Current-Account Deficit in U.S. Narrowed 1.8% in Fourth QuarterAlex Kowalski
The current-account deficit in the U.S. unexpectedly narrowed in the fourth quarter, helped by a the biggest surplus on income in a year.
The gap, the broadest measure of international trade because it includes income payments and government transfers, shrank 1.8 percent to $110.4 billion from a revised $112.4 billion shortfall in the prior quarter, a Commerce Department report showed today in Washington. The median forecast of economists in a Bloomberg survey called for a $112.5 billion deficit in the final three months of 2012.
Stable growth in overseas markets would help underpin demand for U.S.-made goods, keeping the current account gap from ballooning as sustained spending in the U.S. drives import growth. The figures underscore the dependence of the world’s largest economy on foreign investors for funding.
“The current account deficit has held fairly steady,” Gennadiy Goldberg, a U.S. strategist at TD Securities Inc. in New York, said before the report. TD Securities was the top forecaster of the current account in the past two years, according to data compiled by Bloomberg. “The trend has recently started to move toward slightly wider current accounts, which does show normalization going on in the market.”
For all of 2012, the current-account gap expanded 1.9 percent to $475 billion, the widest in four years, today’s figures showed.
Estimates of 40 economists in the Bloomberg survey ranged from fourth-quarter deficits of $108.3 billion to $120 billion. The third-quarter shortfall was revised from an initially reported $107.5 billion.
The gap represented 2.8 percent of gross domestic product last quarter, the same as in the prior quarter. The deficit reached a record high of 6.5 percent of GDP in the fourth quarter of 2005.
The trade deficit in goods and services, which accounts for most of the current-account gap, widened to $128.4 billion, from $124.8 billion in the prior three months, today’s report showed.
After adjusting for the influence of prices, the trade gap climbed to $48 billion in January from $44.2 billion in December, Commerce Department data showed March 7. The January level was little changed from the fourth-quarter average, indicating trade so far is having little influence on growth estimates.
Stability in the global growth outlook, which supports stronger exports, may bolster earnings at companies including Moline, Illinois-based Deere & Co., the largest agricultural-equipment maker in the world. Deere in February raised its annual profit estimate and said equipment sales will rise about 6 percent, more than its prior prediction.
“Our key markets remain in good shape,” Susan Karlix, manager of investor communications, said during an earnings teleconference on Feb. 13. “Current government programs in Brazil support higher amounts of equipment sales,” and in China, agriculture “subsidies are expected be higher and very supportive of equipment sales.”
Today’s report showed U.S. income on overseas assets increased by $8.1 billion to $190.9 billion in the fourth quarter. Foreign earnings on U.S. assets, including wages and compensation, grew by $2.3 billion to $138.5 billion.

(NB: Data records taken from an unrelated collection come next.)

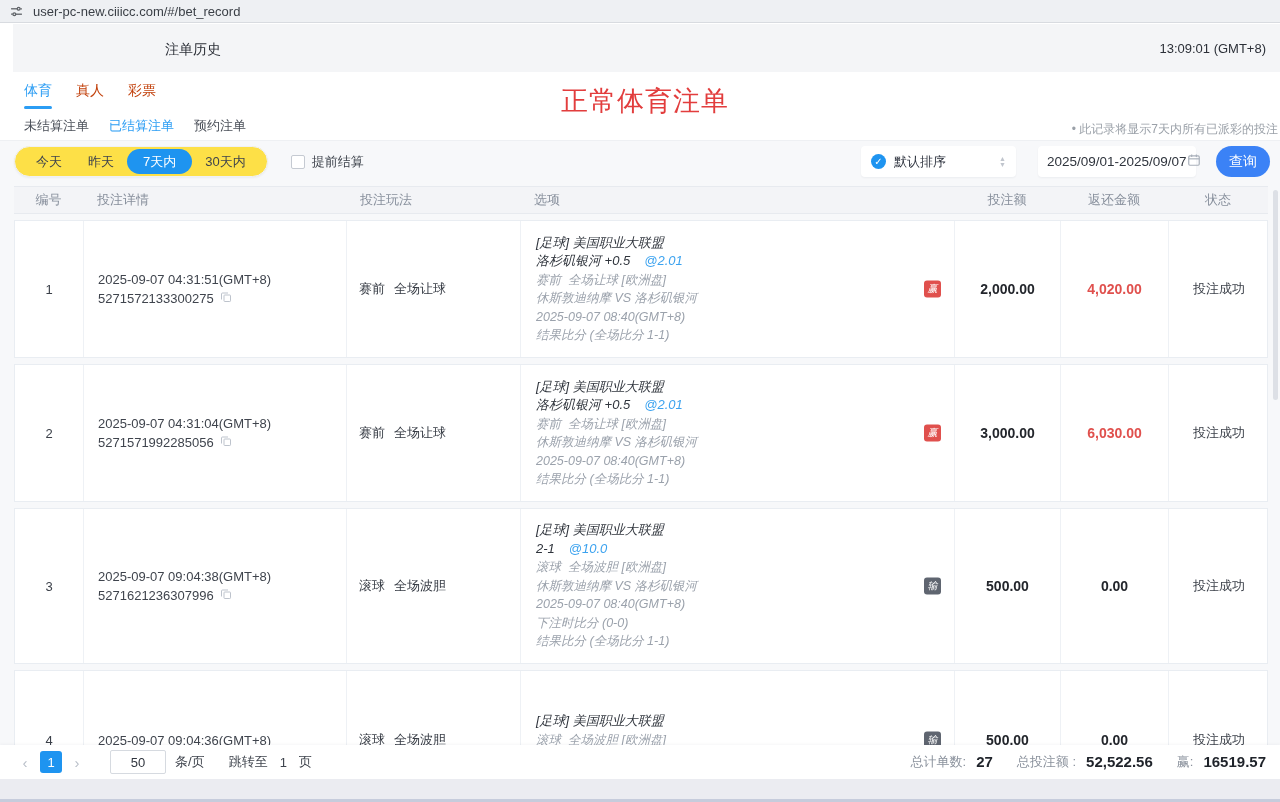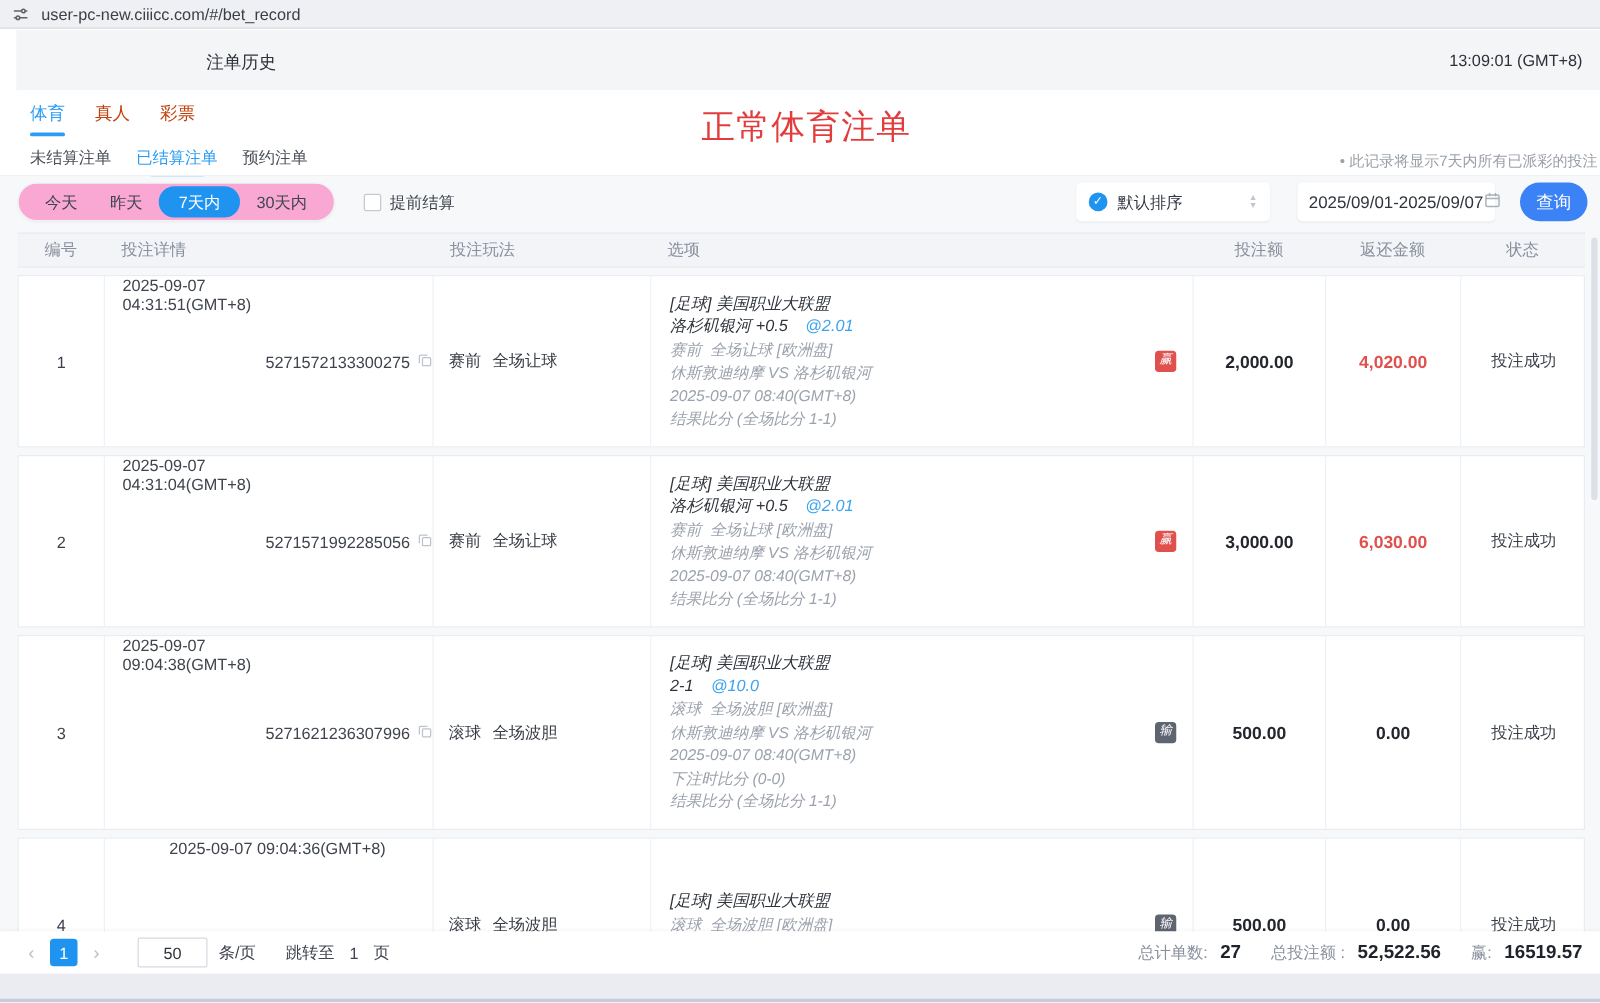--- a/index.html
+++ b/index.html
@@ -26,21 +26,21 @@
   .sub-tabs{position:absolute;top:45px;left:24px;display:flex;gap:20px;font-size:13px;}
   .sub-tab{position:relative;color:#4a4f58;padding-bottom:9px;}
   .sub-tab.active{color:#2b9df4;}
   .sub-tab .tab-underline{display:none;}
   .sub-tab.active .tab-underline{display:block;position:absolute;bottom:0;left:50%;transform:translateX(-50%);width:44px;height:3px;border-radius:2px;background:#2b9df4;}
   .note{position:absolute;top:49px;right:2px;font-size:12px;color:#9aa0a8;white-space:nowrap;}
 
   
   .content{position:absolute;top:141px;left:0;right:0;height:638px;background:#f7f8fa;overflow:hidden;}
   .filter-row{position:absolute;top:5px;left:14px;right:10px;height:31px;display:flex;align-items:center;}
-  .quick-group{display:flex;align-items:center;background:#f9a8d4;border:1px solid #f0f1f4;border-radius:17px;height:31px;padding:0 8px;box-shadow:0 1px 2px rgba(20,30,60,.05);box-sizing:border-box;}
+  .quick-group{display:flex;align-items:center;background:#fde047;border:1px solid #f0f1f4;border-radius:17px;height:31px;padding:0 8px;box-shadow:0 1px 2px rgba(20,30,60,.05);box-sizing:border-box;}
   .quick-item{padding:0 13px;font-size:13px;color:#3f444d;line-height:29px;cursor:default;white-space:nowrap;}
   .quick-item.active{background:#1e94f0;color:#fff;border-radius:13px;line-height:25px;padding:0 16px;}
   .cb-wrap{margin-left:23px;display:flex;align-items:center;gap:7px;font-size:13px;color:#3f444d;}
   .cb-box{width:14px;height:14px;background:#fff;border:1px solid #c5cad2;border-radius:2px;box-sizing:border-box;}
   .sort-select{margin-left:auto;width:155px;height:31px;background:#fff;border-radius:4px;box-shadow:0 1px 2px rgba(20,30,60,.05);display:flex;align-items:center;gap:8px;padding:0 10px;font-size:13px;color:#323742;box-sizing:border-box;}
   .check-circle{width:15px;height:15px;border-radius:50%;background:#1e94f0;color:#fff;font-size:10px;line-height:15px;text-align:center;flex:none;}
   .sort-arrows{margin-left:auto;display:flex;flex-direction:column;color:#c0c5cd;font-size:7px;line-height:6px;}
   .date-box{margin-left:22px;width:158px;height:31px;background:#fff;border-radius:4px;box-shadow:0 1px 2px rgba(20,30,60,.05);display:flex;align-items:center;justify-content:space-between;padding:0 9px;font-size:13.5px;color:#2f343d;box-sizing:border-box;white-space:nowrap;}
   .search-btn{margin-left:20px;width:54px;height:31px;background:#3b82f6;border:none;border-radius:16px;color:#fff;font-size:14px;font-family:inherit;cursor:pointer;}
 
@@ -48,21 +48,21 @@
   .bet-table{position:absolute;top:45px;left:14px;width:1254px;}
   .thead,.trow{display:grid;grid-template-columns:69px 263px 174px 434px 106px 108px 100px;box-sizing:border-box;}
   .thead{height:28px;background:#f3f4f7;border-top:1px solid #e7eaef;border-bottom:1px solid #e7eaef;align-items:center;font-size:13px;color:#878f9c;}
   .th{padding-left:14px;}
   .th.center{padding-left:0;text-align:center;}
   .trow{background:#fff;border:1px solid #e9edf2;margin-top:6px;}
   .r1{height:138px;} .r2{height:138px;} .r3{height:156px;} .r4{height:140px;}
   .td{border-right:1px solid #eef1f5;box-sizing:border-box;min-width:0;}
   .td:last-child{border-right:none;}
   .c-no{display:flex;align-items:center;justify-content:center;font-size:13px;color:#3a3f48;}
-  .c-detail{display:flex;flex-direction:row;justify-content:center;gap:4px;padding-left:14px;font-size:13px;color:#3f444d;}
+  .c-detail{display:flex;flex-direction:column;justify-content:center;gap:4px;padding-left:14px;font-size:13px;color:#3f444d;}
   .bet-id{display:flex;align-items:center;gap:6px;}
   .c-play{display:flex;align-items:center;gap:9px;padding-left:12px;font-size:13px;color:#363b44;}
   .c-option{position:relative;display:flex;flex-direction:column;justify-content:center;padding:8px 88px 8px 15px;font-size:12.5px;line-height:18.5px;color:#9ba2ac;white-space:pre;font-style:italic;}
   .opt-league,.opt-pickline{color:#2f343c;font-size:13px;}
   .opt-odds{color:#3ba2ef;margin-left:14px;}
   .opt-line:empty{display:none;}
   .badge{position:absolute;right:13px;top:50%;transform:translateY(-50%);width:17px;height:17px;border-radius:3px;color:#fff;font-size:10px;display:flex;align-items:center;justify-content:center;}
   .badge.win{background:#e0504d;}
   .badge.lose{background:#5f6570;}
   .c-stake,.c-payout{display:flex;align-items:center;justify-content:center;font-weight:bold;font-size:14px;color:#23262c;}

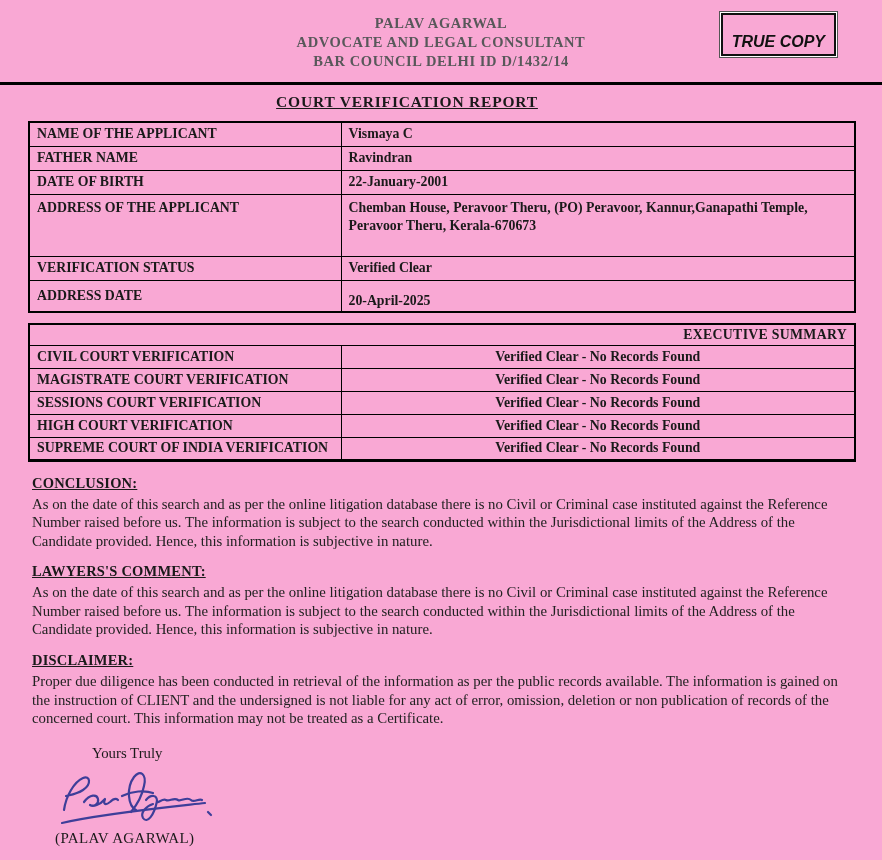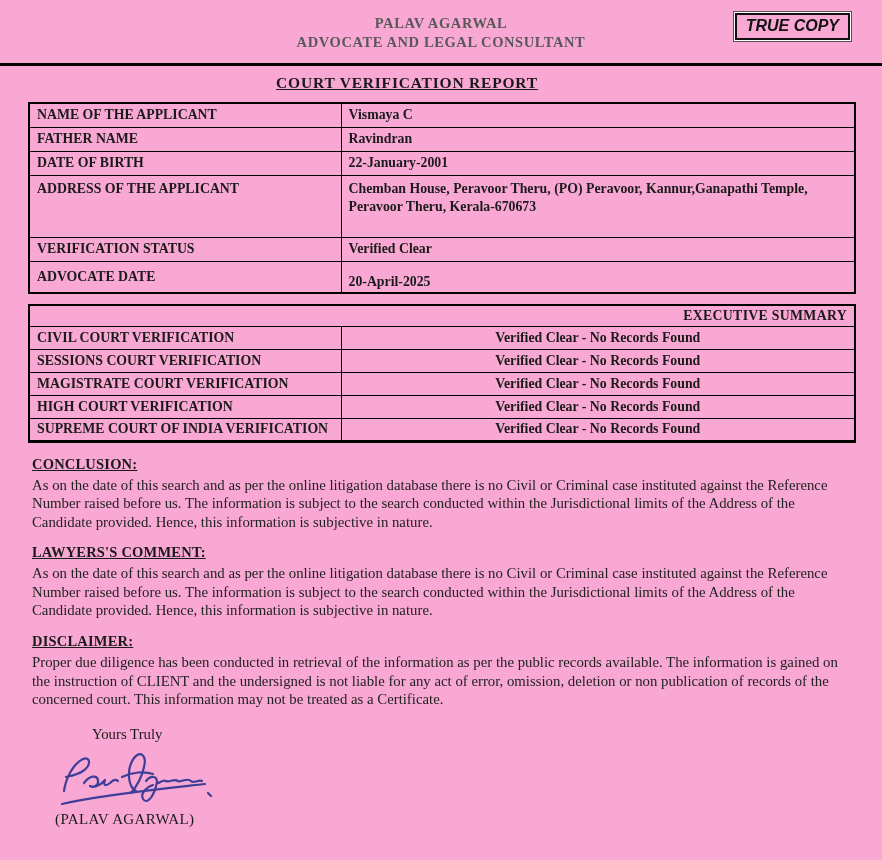--- a/index.html
+++ b/index.html
@@ -9,22 +9,22 @@
     width:882px; height:860px;
     background:#f9a8d4;
     font-family:"Liberation Serif", serif;
     color:#1a1a1a;
     overflow:hidden;
   }
   
   .letterhead { padding-top:14px; text-align:center; }
   .lh-line { font-weight:bold; font-size:14.5px; line-height:19px; letter-spacing:0.6px; color:#58585a; }
   .stamp {
-    position:absolute; top:13px; right:32px;
-    border:2px solid #111; padding:2px 9px 3px 9px;
+    position:absolute; top:13px; right:46px;
+    border:2px solid #111; padding:18px 9px 3px 9px;
     font-family:"Liberation Sans", sans-serif;
     font-style:italic; font-weight:bold; font-size:16px; color:#111;
     box-shadow:0 0 0 1px #fff, 0 0 0 2px #555;
   }
   .rule { width:882px; height:3px; background:#000; margin-top:11px; }
   .report-title {
     margin-top:8px; text-align:center;
     transform:translateX(-34px);
     font-weight:bold; font-size:15.5px; letter-spacing:0.8px;
     text-decoration:underline;
@@ -52,20 +52,21 @@
   .name-paren { margin-left:55px; font-size:15px; letter-spacing:0.4px; }
 </style>
 </head>
 <body>
 
 <div class="page">
 
   <div class="letterhead">
     <div class="lh-line">PALAV AGARWAL</div>
     <div class="lh-line">ADVOCATE AND LEGAL CONSULTANT</div>
+    <div class="lh-line">BAR COUNCIL DELHI ID D/1432/14</div>
   </div>
   <div class="stamp">TRUE COPY</div>
   <div class="rule"></div>
 
   <div class="report-title">COURT VERIFICATION REPORT</div>
 
   <table class="app-table">
     <colgroup>
         <col class="c-label">
         <col>
@@ -85,45 +86,45 @@
     </tr>
     <tr class="r-addr">
       <td>ADDRESS OF THE APPLICANT</td>
       <td class="val">Chemban House, Peravoor Theru, (PO) Peravoor, Kannur,Ganapathi Temple, Peravoor Theru, Kerala-670673</td>
     </tr>
     <tr class="r-std">
       <td>VERIFICATION STATUS</td>
       <td class="val">Verified Clear</td>
     </tr>
     <tr class="r-std r-date">
-      <td>ADVOCATE DATE</td>
+      <td>ADDRESS DATE</td>
       <td class="val">20-April-2025</td>
     </tr>
   </tbody>
     </table>
 
   <table class="sum-table">
     <colgroup>
         <col class="c-label">
         <col>
       </colgroup>
     <tbody>
         <tr>
       <th colspan="2">EXECUTIVE SUMMARY</th>
     </tr>
     <tr>
       <td>CIVIL COURT VERIFICATION</td>
       <td class="val">Verified Clear - No Records Found</td>
     </tr>
     <tr>
-      <td>SESSIONS COURT VERIFICATION</td>
+      <td>MAGISTRATE COURT VERIFICATION</td>
       <td class="val">Verified Clear - No Records Found</td>
     </tr>
     <tr>
-      <td>MAGISTRATE COURT VERIFICATION</td>
+      <td>SESSIONS COURT VERIFICATION</td>
       <td class="val">Verified Clear - No Records Found</td>
     </tr>
     <tr>
       <td>HIGH COURT VERIFICATION</td>
       <td class="val">Verified Clear - No Records Found</td>
     </tr>
     <tr>
       <td>SUPREME COURT OF INDIA VERIFICATION</td>
       <td class="val">Verified Clear - No Records Found</td>
     </tr>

That left a $52.4 billion surplus on income payments from $46.6 billion in the prior quarter. U.S. investments overseas generally yield more than the Treasury securities that foreign investors prefer to buy, helping maintain the income surplus.
Payments by the U.S. government to foreigners and other private transfers abroad exceeded official inflows from overseas by $34.4 billion last quarter, compared with $32.8 billion in the previous period.
The Commerce Department also said today that on March 26, it will begin publishing international investment positions data on a quarterly basis. Previously, the agency produced only annual statistics on the comparison between the value of American investments abroad and foreign investments in the U.S.